As for the claims asserted against the Individual Defendants in their individual
capacities, they argue that they are entitled to qualified immunity. “Qualified immunity
shields government officials acting within their discretionary authority from liability
unless the officials ‘violate clearly established statutory or constitutional rights of which
a reasonable person would have known.’” Franklin v. Curry, 738 F.3d 1246, 1249 (11th
Cir. 2013) (quoting Harlow v. Fitzgerald, 457 U.S. 800, 818 (1982)). In deciding whether to
grant qualified immunity on a motion to dismiss, the Court must accept “the factual
allegations in the complaint as true and draw[ ] all reasonable inferences in [a]
plaintiff’s favor.” Davis v. Carter, 555 F.3d 979, 981 (11th Cir. 2009) (quoting Dalrymple v.
Reno, 334 F.3d 991, 994 (11th Cir. 2003)).
The test for qualified immunity is two pronged.
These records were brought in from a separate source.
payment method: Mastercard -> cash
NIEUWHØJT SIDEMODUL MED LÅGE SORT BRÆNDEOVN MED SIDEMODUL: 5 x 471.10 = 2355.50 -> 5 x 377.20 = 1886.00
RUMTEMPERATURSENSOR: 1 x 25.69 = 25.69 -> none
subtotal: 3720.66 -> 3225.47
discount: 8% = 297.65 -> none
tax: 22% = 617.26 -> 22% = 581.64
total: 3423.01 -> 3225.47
First, “[a] defendant who asserts
qualified immunity has the initial burden of showing he was acting within the scope of
his discretionary authority when he took the allegedly unconstitutional action.” Gates v.
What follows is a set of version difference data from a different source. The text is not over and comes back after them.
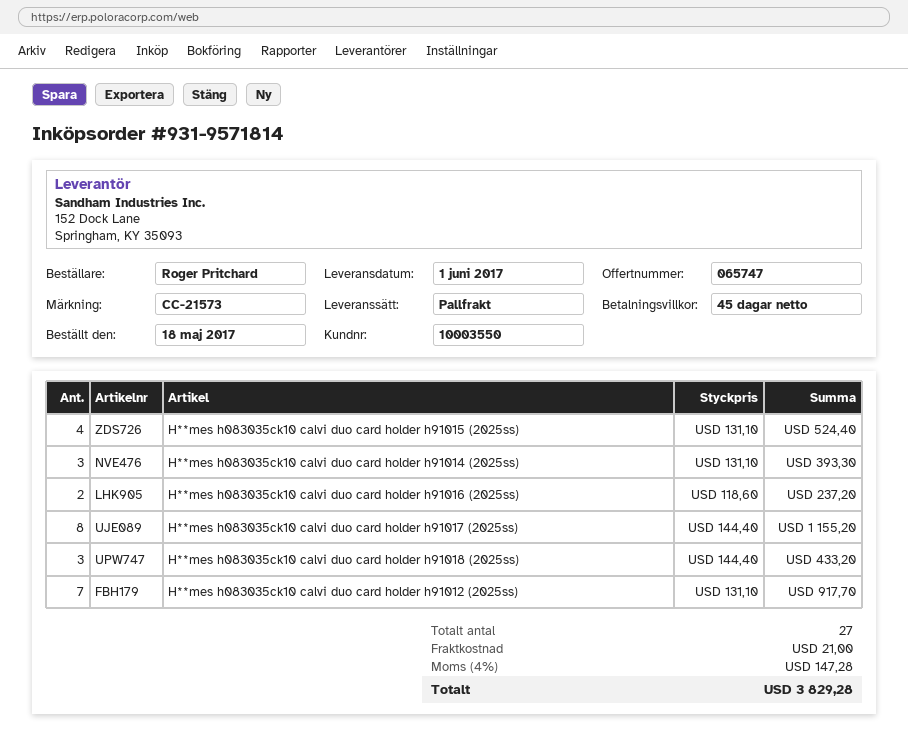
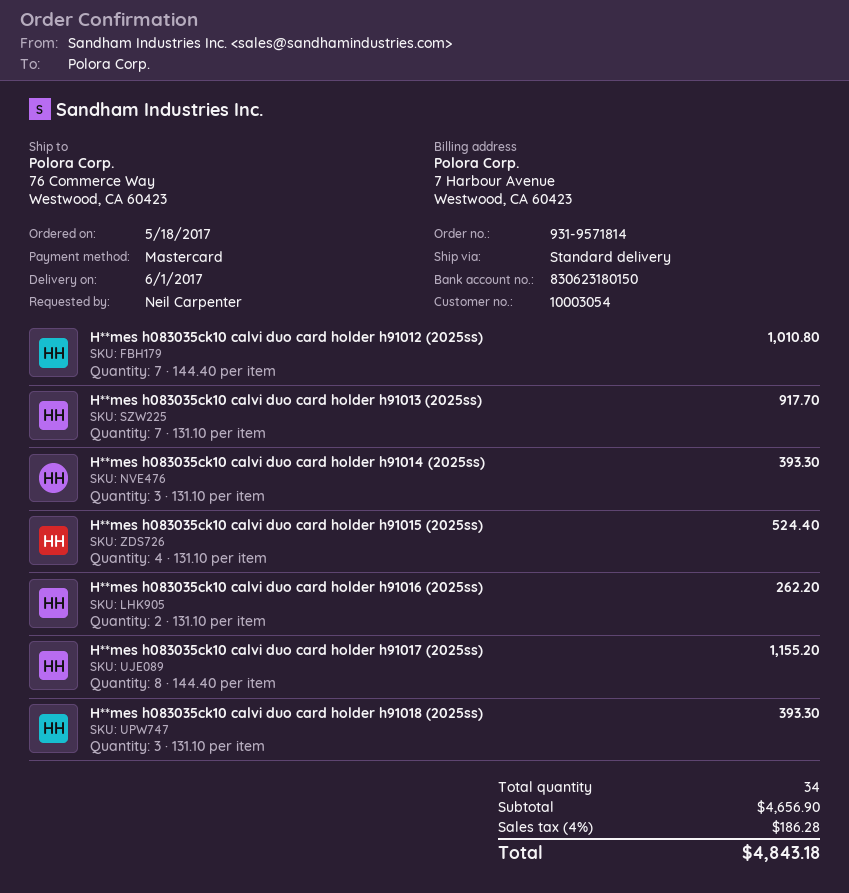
customer number: 10003550 -> 10003054
ordered by: Roger Pritchard -> Neil Carpenter
shipping method: pallet freight -> standard
H**mes h083035ck10 calvi duo card holder h91016 (2025ss): 2 x 118.60 = 237.20 -> 2 x 131.10 = 262.20
H**mes h083035ck10 calvi duo card holder h91018 (2025ss): 3 x 144.40 = 433.20 -> 3 x 131.10 = 393.30
H**mes h083035ck10 calvi duo card holder h91012 (2025ss): 7 x 131.10 = 917.70 -> 7 x 144.40 = 1010.80
H**mes h083035ck10 calvi duo card holder h91013 (2025ss): none -> 7 x 131.10 = 917.70
total quantity: 27 -> 34
shipping: 21.00 -> none
tax: 4% = 147.28 -> 4% = 186.28
total: 3829.28 -> 4843.18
Khokhar, 884 F.3d 1290, 1297 (11th Cir. 2018). Then, if a defendant makes this showing,
“the burden shifts to the plaintiff to establish that qualified immunity is not appropriate
by showing that (1) the facts alleged make out a violation of a constitutional right and
(2) the constitutional right at issue was clearly established at the time of the alleged
misconduct.” Id. Here, Plaintiff’s Amended Complaint alleges that the Individual
Defendants were acting within the scope of their duties and authority as GDC officials
or employees at all relevant times. [Doc. 5 at ¶¶ 16–24]. Thus, the first prong has been
met, and it is incumbent on Plaintiff to show that qualified immunity is inappropriate,
because the Individual Defendants violated clearly-established law.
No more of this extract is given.